[SOLVED]what is MP_QSTR__lt_stdin_gt_

C programming, build, interpreter/VM.
Target audience: MicroPython Developers.
Post Reply
jickster
Posts: 106
Joined: Thu Sep 07, 2017 8:57 pm

[SOLVED]what is MP_QSTR__lt_stdin_gt_

Post by jickster » Wed Dec 13, 2017 4:43 pm

Code: Select all

#if MICROPY_ENABLE_COMPILER
void do_str(const char *src, mp_parse_input_kind_t input_kind) {
    nlr_buf_t nlr;
    if (nlr_push(&nlr) == 0) {
        mp_lexer_t *lex = mp_lexer_new_from_str_len(MP_QSTR__lt_stdin_gt_, src, strlen(src), 0);
        qstr source_name = lex->source_name;
        mp_parse_tree_t parse_tree = mp_parse(lex, input_kind);
        mp_obj_t module_fun = mp_compile(&parse_tree, source_name, MP_EMIT_OPT_NONE, true);
        mp_call_function_0(module_fun);
        nlr_pop();
    } else {
        // uncaught exception
        mp_obj_print_exception(&mp_plat_print, (mp_obj_t)nlr.ret_val);
    }
}
#endif
I know it's a qstring

Code: Select all

QDEF(MP_QSTR__lt_stdin_gt_, (const byte*)"\xe3\x07" "<stdin>")
but is a "special" value? i.e. when you pass it in to

Code: Select all

mp_lexer_t *mp_lexer_new_from_str_len(qstr src_name, const char *str, size_t len, size_t free_len) {
    mp_reader_t reader;
    mp_reader_new_mem(&reader, (const byte*)str, len, free_len);
    return mp_lexer_new(src_name, reader);
}

mp_lexer_t *mp_lexer_new(qstr src_name, mp_reader_t reader) {
    mp_lexer_t *lex = m_new_obj(mp_lexer_t);

    lex->source_name = src_name;
    ...

does it have some special side effects?
Last edited by jickster on Wed Dec 13, 2017 8:25 pm, edited 1 time in total.

User avatar
dhylands
Posts: 2569
Joined: Mon Jan 06, 2014 6:08 pm
Location: Shuswap, BC, Canada
Contact:

Re: what is MP_QSTR__lt_stdin_gt_

Post by dhylands » Wed Dec 13, 2017 6:39 pm

The reason that it's "special" is that the less-than and greater than signs make it non-parseable as a regular symbol. There is a script which will look for usages of MP_QSTR_foo and create a qstr for "foo". But since you can't have MP_QSTR_<stdin> as a valid symbol in C, we needed to allow another mechanism to map it.
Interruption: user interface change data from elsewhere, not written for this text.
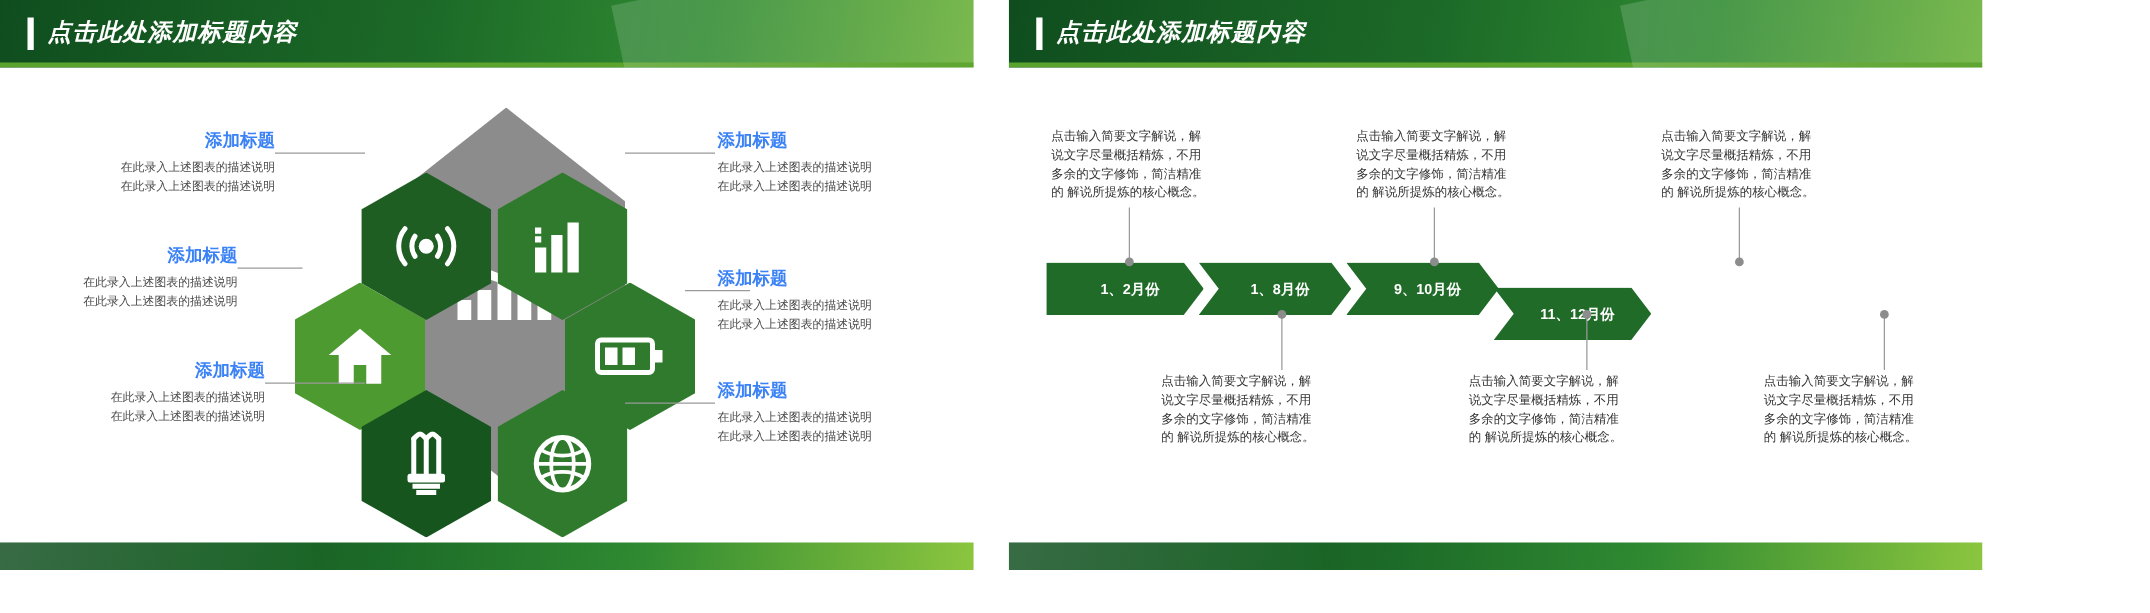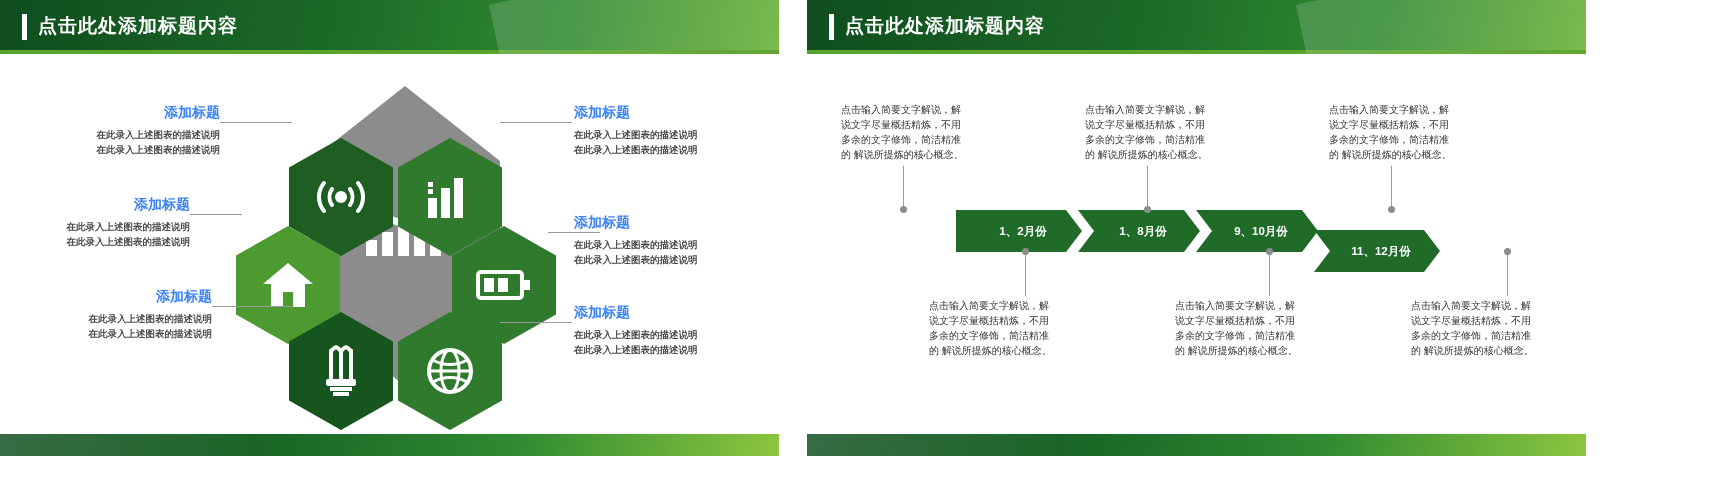"点击此处添加标题内容" .header { font-style: none -> italic }
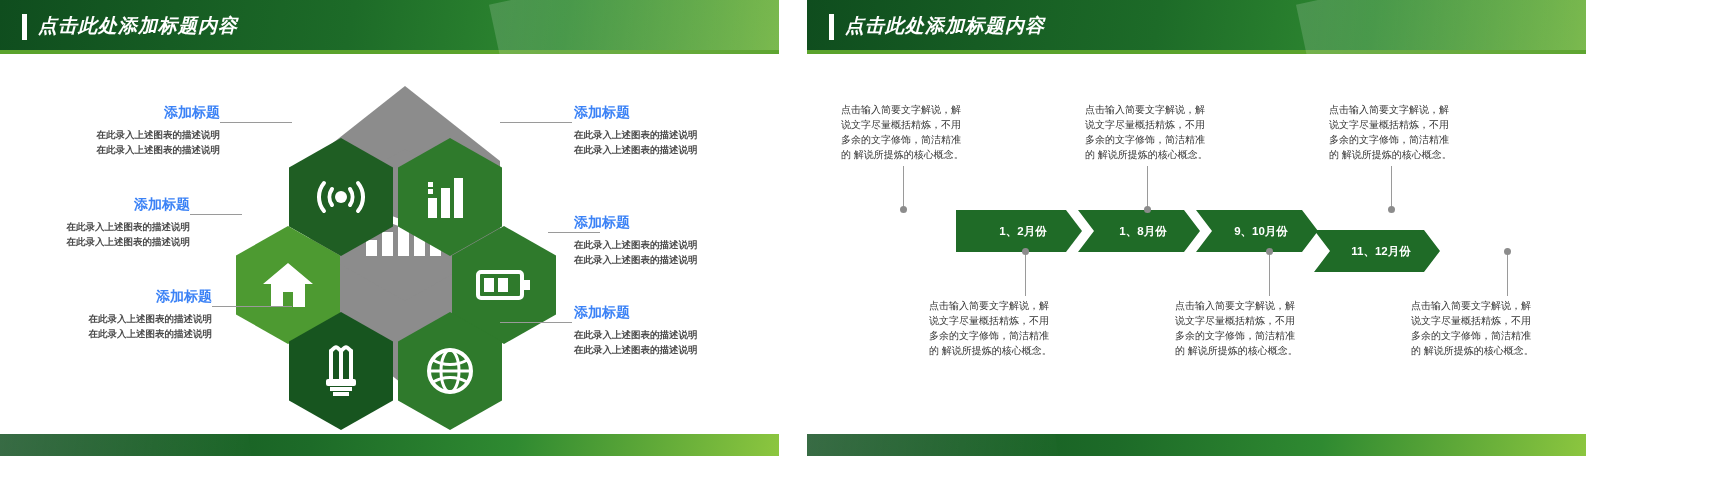"在此录入上述图表的描述说明" .lbl .d { font-weight: bold -> none }
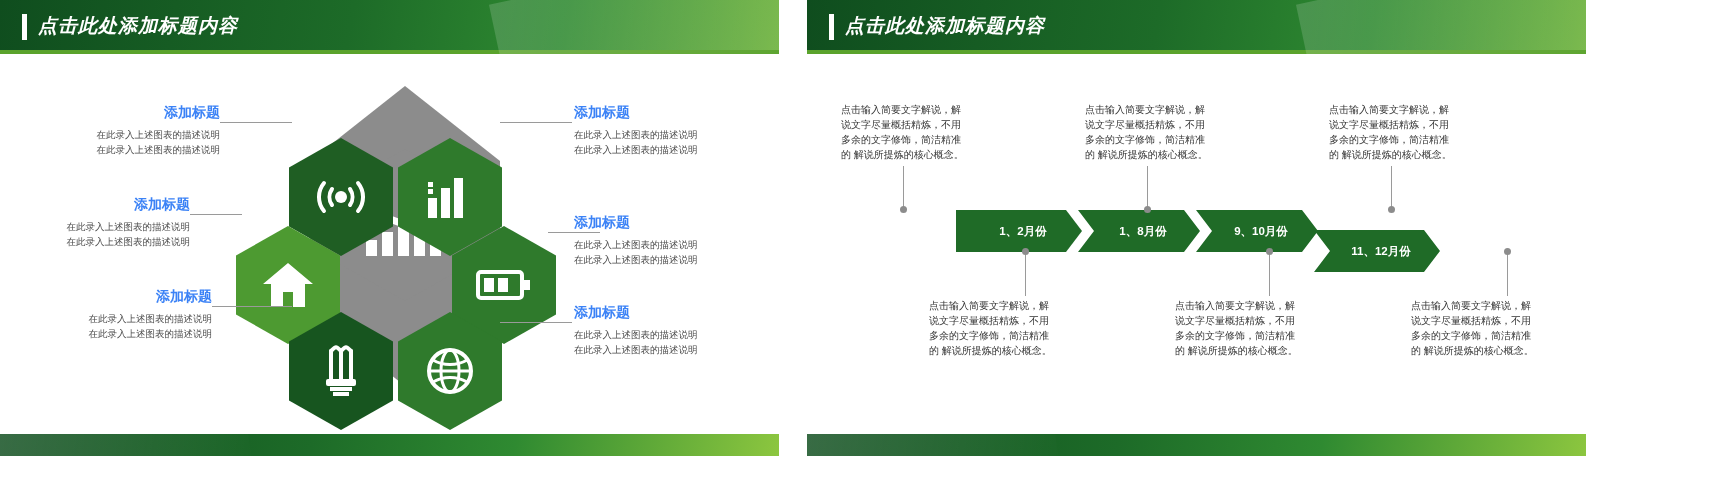"1、2月份" .tl-row { justify-content: center -> none }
The use of <stdin> is just to differentiate it from a real filename, since <stdin> isn't considered a valid filename. It's also what python 3 uses. For example:

Code: Select all

Python 3.5.3 (default, Sep 24 2017, 15:18:48) 
[GCC 5.4.0 20160609] on linux
Type "help", "copyright", "credits" or "license" for more information.
>>> prnt(xxx)
Traceback (most recent call last):
  File "<stdin>", line 1, in <module>
NameError: name 'prnt' is not defined
>>> 

jickster
Posts: 106
Joined: Thu Sep 07, 2017 8:57 pm

Re: what is MP_QSTR__lt_stdin_gt_

Post by jickster » Wed Dec 13, 2017 8:25 pm

dhylands wrote:
Wed Dec 13, 2017 6:39 pm
The reason that it's "special" is that the less-than and greater than signs make it non-parseable as a regular symbol. There is a script which will look for usages of MP_QSTR_foo and create a qstr for "foo". But since you can't have MP_QSTR_<stdin> as a valid symbol in C, we needed to allow another mechanism to map it.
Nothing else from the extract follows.